Why train for life?
Training is often related to sport or competition. You train to get the best result on game day right? Due to this common misconception many believe believe training is beyond their needs when it comes to a healthy lifestyle. You don’t need to peak and there is no off season in life. The goal is to feel better, move well to do what you want and be independant. Below I will outline what I believe makes training a suitable option for health and wellness through life.
What training looks like?
First of all, training is a well thought out program. It involves tests to measure progress and alterations are made to the program based on these. Training is consistency. Consistent participation, effort and logging of results.
Training is learning. Starting with basics of movement principles, learning these in cognitive, associative and autonomous stages. Training also involves learning about you as an individual. How your limb lengths affect the way you squat, how your body responds to aerobic exercise or stabilising weight, how you perform with different foods and how much volume is good for you are just some learnings you take away from training.
Learning about your body and how to better its functioning can be transferred to life. At Ariston we utilise functional movement patterns that transfer to movements like picking your bag up and putting it in overhead storage (clean and jerk) as an example. Learning movements like these make day to day tasks seem much easier. You also learn what you are capable of, what you can lift right now, how far you can run and how close you are to a pull up are measurable through training.

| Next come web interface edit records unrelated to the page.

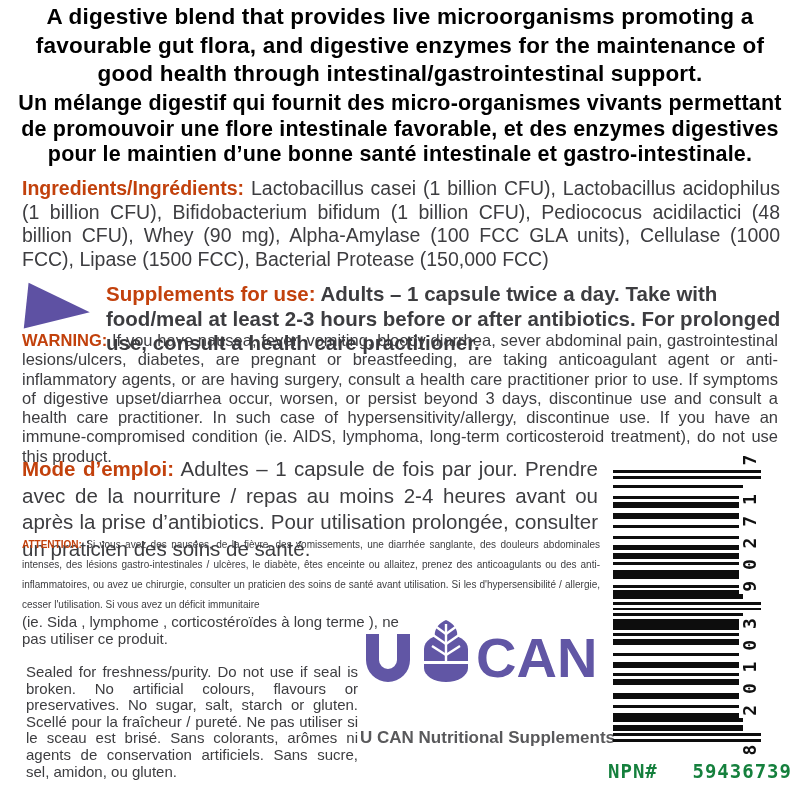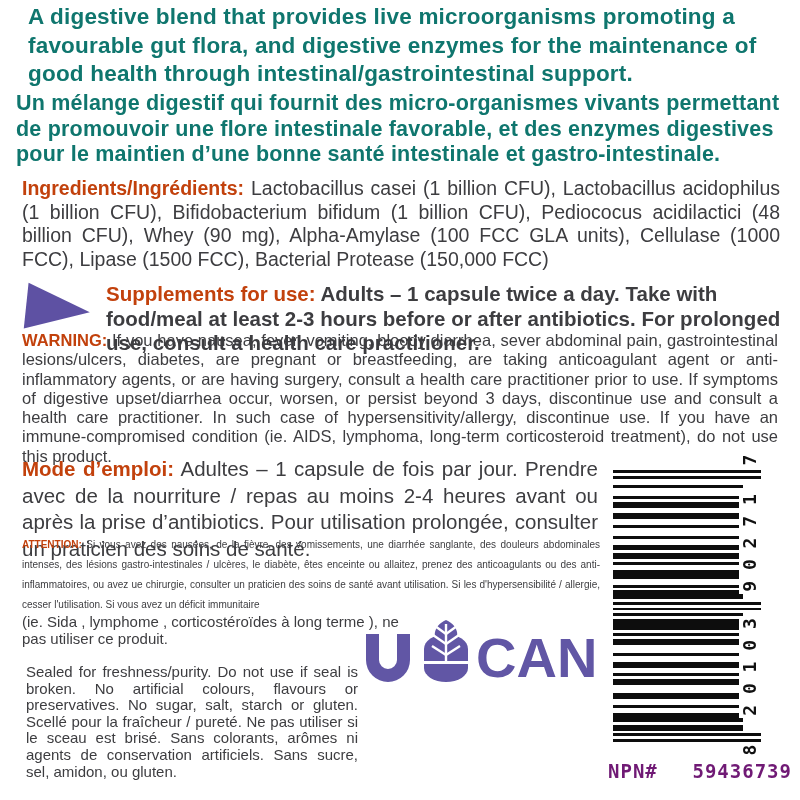"A digestive blend that provides" .desc { color: #0f766e -> #000000; text-align: left -> center }
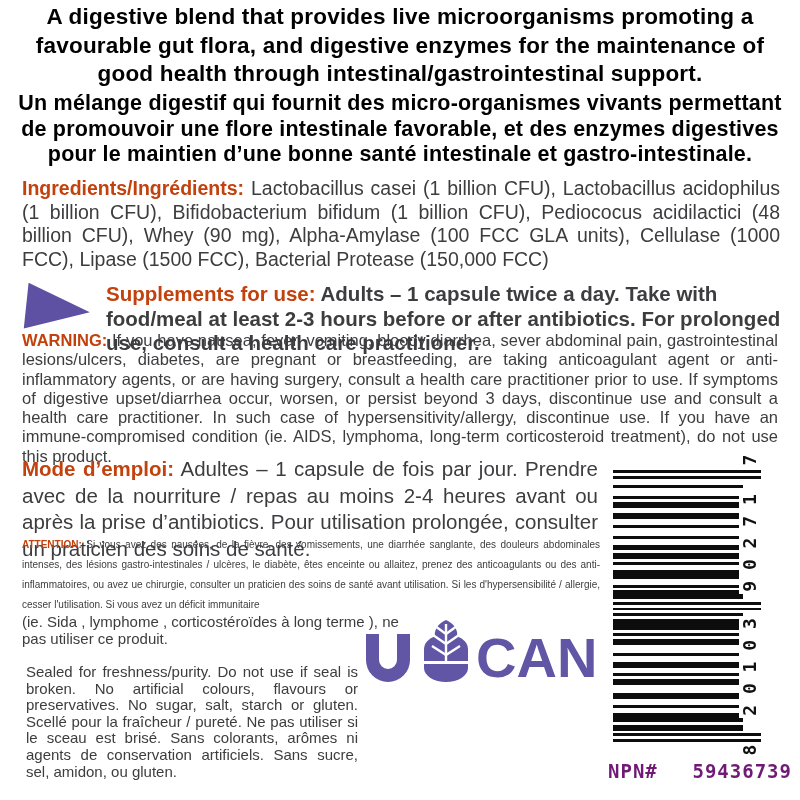"U CAN Nutritional Supplements" div { html: none -> <div>U CAN Nutritional Supplements</div> }
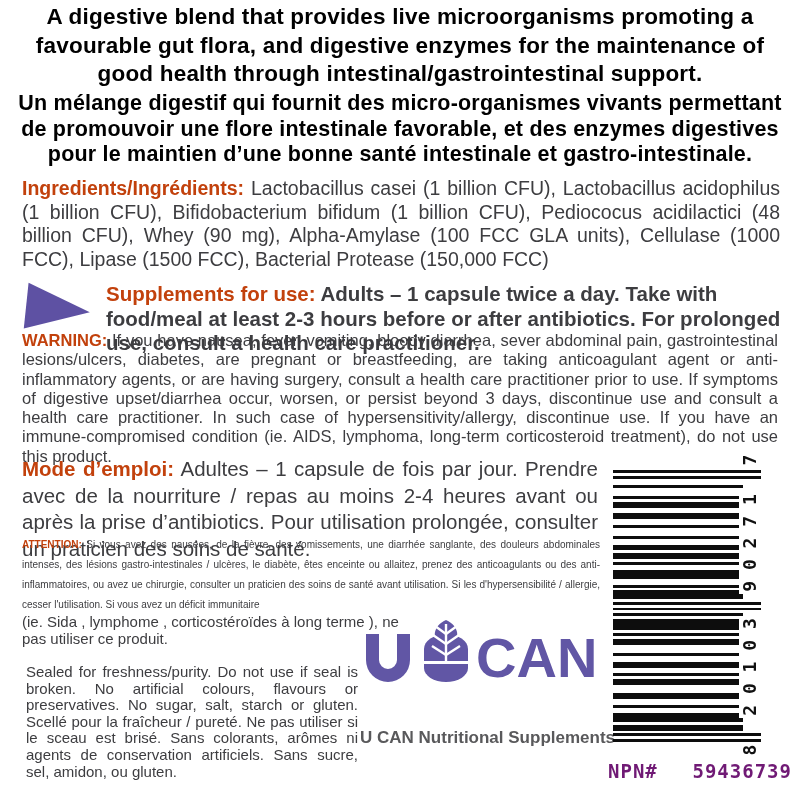"NPN#" .npn { color: #701a75 -> #15803d }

Learning through training equips you with knowledge to approach situations outside the gym with confidence. A common phrase we hear from new members is “My knees hurt when I squat” which is followed by us asking them to squat. Typically a person with knee pain will not squat properly and has never been shown how to squat. In our very first Academy session members are shown how to air squat. Those who have sore knees when they squat often say that there is no pain now or that feels much better after being shown. This is learning, this is training.
Putting the puzzle together
Overall training is essentially constant measuring, reflection and testing. Staying patient and trusting the process. Training for life targets underlying principles relevant to good health and an independent life.